Starting at the top of the entries below, set down every line exactly, please, until you reach the line with "payment method: Mastercard -> cash", which is included too.

....

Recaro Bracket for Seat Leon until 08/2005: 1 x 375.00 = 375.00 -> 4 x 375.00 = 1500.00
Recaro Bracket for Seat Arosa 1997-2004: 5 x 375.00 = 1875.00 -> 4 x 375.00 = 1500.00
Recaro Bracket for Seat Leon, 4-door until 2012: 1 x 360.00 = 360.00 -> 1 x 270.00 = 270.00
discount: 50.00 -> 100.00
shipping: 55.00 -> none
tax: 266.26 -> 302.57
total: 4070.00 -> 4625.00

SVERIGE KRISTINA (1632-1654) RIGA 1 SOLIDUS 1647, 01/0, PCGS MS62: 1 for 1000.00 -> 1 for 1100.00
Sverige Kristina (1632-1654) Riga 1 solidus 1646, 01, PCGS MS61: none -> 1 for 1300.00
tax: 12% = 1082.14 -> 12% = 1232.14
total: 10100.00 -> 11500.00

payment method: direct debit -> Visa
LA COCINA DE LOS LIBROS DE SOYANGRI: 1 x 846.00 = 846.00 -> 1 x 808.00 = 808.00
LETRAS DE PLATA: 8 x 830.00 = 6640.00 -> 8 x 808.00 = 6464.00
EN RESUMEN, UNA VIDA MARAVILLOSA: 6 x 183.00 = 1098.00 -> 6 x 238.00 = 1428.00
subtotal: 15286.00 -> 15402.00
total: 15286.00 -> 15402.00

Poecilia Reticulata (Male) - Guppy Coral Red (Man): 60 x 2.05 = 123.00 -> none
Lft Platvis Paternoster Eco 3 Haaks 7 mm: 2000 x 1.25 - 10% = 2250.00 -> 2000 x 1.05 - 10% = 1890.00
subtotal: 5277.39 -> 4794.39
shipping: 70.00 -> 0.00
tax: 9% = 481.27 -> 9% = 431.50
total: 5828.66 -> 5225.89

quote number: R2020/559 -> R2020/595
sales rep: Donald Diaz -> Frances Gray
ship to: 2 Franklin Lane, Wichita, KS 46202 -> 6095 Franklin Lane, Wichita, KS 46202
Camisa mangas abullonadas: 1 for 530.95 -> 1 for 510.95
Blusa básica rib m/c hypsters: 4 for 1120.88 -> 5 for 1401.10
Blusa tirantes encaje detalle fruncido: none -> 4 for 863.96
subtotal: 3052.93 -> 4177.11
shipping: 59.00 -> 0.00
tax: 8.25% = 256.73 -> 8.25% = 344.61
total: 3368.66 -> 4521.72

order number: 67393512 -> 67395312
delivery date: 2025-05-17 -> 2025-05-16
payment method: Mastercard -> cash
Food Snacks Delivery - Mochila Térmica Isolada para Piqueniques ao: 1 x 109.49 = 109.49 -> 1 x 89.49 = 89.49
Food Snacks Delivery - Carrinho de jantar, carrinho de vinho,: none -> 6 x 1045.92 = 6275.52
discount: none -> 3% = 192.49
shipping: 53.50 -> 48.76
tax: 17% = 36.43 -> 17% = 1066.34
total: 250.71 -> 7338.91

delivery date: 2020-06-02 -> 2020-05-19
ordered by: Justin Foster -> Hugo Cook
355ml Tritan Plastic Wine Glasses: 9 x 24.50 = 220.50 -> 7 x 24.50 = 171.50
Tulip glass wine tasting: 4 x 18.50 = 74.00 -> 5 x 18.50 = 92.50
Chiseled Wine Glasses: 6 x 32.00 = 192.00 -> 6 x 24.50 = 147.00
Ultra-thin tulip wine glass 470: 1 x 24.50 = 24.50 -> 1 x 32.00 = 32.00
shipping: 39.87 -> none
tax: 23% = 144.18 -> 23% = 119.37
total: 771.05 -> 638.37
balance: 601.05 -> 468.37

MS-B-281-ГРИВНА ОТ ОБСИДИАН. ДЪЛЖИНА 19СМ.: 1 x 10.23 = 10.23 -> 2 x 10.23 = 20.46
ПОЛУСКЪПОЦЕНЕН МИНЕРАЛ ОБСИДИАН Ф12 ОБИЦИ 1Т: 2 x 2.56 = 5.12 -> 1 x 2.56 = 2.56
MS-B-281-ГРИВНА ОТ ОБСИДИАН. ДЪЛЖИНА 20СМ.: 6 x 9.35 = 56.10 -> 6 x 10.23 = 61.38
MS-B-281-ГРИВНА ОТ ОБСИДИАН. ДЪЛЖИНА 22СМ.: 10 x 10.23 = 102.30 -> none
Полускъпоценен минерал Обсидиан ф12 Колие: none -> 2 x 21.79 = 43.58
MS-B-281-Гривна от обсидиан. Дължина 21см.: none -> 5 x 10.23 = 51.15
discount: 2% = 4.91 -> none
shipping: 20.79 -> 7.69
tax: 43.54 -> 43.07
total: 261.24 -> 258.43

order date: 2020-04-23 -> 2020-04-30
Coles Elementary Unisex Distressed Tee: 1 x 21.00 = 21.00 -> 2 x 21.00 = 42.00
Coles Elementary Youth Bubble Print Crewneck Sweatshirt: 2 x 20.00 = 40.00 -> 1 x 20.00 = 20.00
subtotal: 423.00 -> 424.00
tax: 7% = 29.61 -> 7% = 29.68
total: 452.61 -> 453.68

....

--- Answer ---
Recaro Bracket for Seat Leon until 08/2005: 1 x 375.00 = 375.00 -> 4 x 375.00 = 1500.00
Recaro Bracket for Seat Arosa 1997-2004: 5 x 375.00 = 1875.00 -> 4 x 375.00 = 1500.00
Recaro Bracket for Seat Leon, 4-door until 2012: 1 x 360.00 = 360.00 -> 1 x 270.00 = 270.00
discount: 50.00 -> 100.00
shipping: 55.00 -> none
tax: 266.26 -> 302.57
total: 4070.00 -> 4625.00

SVERIGE KRISTINA (1632-1654) RIGA 1 SOLIDUS 1647, 01/0, PCGS MS62: 1 for 1000.00 -> 1 for 1100.00
Sverige Kristina (1632-1654) Riga 1 solidus 1646, 01, PCGS MS61: none -> 1 for 1300.00
tax: 12% = 1082.14 -> 12% = 1232.14
total: 10100.00 -> 11500.00

payment method: direct debit -> Visa
LA COCINA DE LOS LIBROS DE SOYANGRI: 1 x 846.00 = 846.00 -> 1 x 808.00 = 808.00
LETRAS DE PLATA: 8 x 830.00 = 6640.00 -> 8 x 808.00 = 6464.00
EN RESUMEN, UNA VIDA MARAVILLOSA: 6 x 183.00 = 1098.00 -> 6 x 238.00 = 1428.00
subtotal: 15286.00 -> 15402.00
total: 15286.00 -> 15402.00

Poecilia Reticulata (Male) - Guppy Coral Red (Man): 60 x 2.05 = 123.00 -> none
Lft Platvis Paternoster Eco 3 Haaks 7 mm: 2000 x 1.25 - 10% = 2250.00 -> 2000 x 1.05 - 10% = 1890.00
subtotal: 5277.39 -> 4794.39
shipping: 70.00 -> 0.00
tax: 9% = 481.27 -> 9% = 431.50
total: 5828.66 -> 5225.89

quote number: R2020/559 -> R2020/595
sales rep: Donald Diaz -> Frances Gray
ship to: 2 Franklin Lane, Wichita, KS 46202 -> 6095 Franklin Lane, Wichita, KS 46202
Camisa mangas abullonadas: 1 for 530.95 -> 1 for 510.95
Blusa básica rib m/c hypsters: 4 for 1120.88 -> 5 for 1401.10
Blusa tirantes encaje detalle fruncido: none -> 4 for 863.96
subtotal: 3052.93 -> 4177.11
shipping: 59.00 -> 0.00
tax: 8.25% = 256.73 -> 8.25% = 344.61
total: 3368.66 -> 4521.72

order number: 67393512 -> 67395312
delivery date: 2025-05-17 -> 2025-05-16
payment method: Mastercard -> cash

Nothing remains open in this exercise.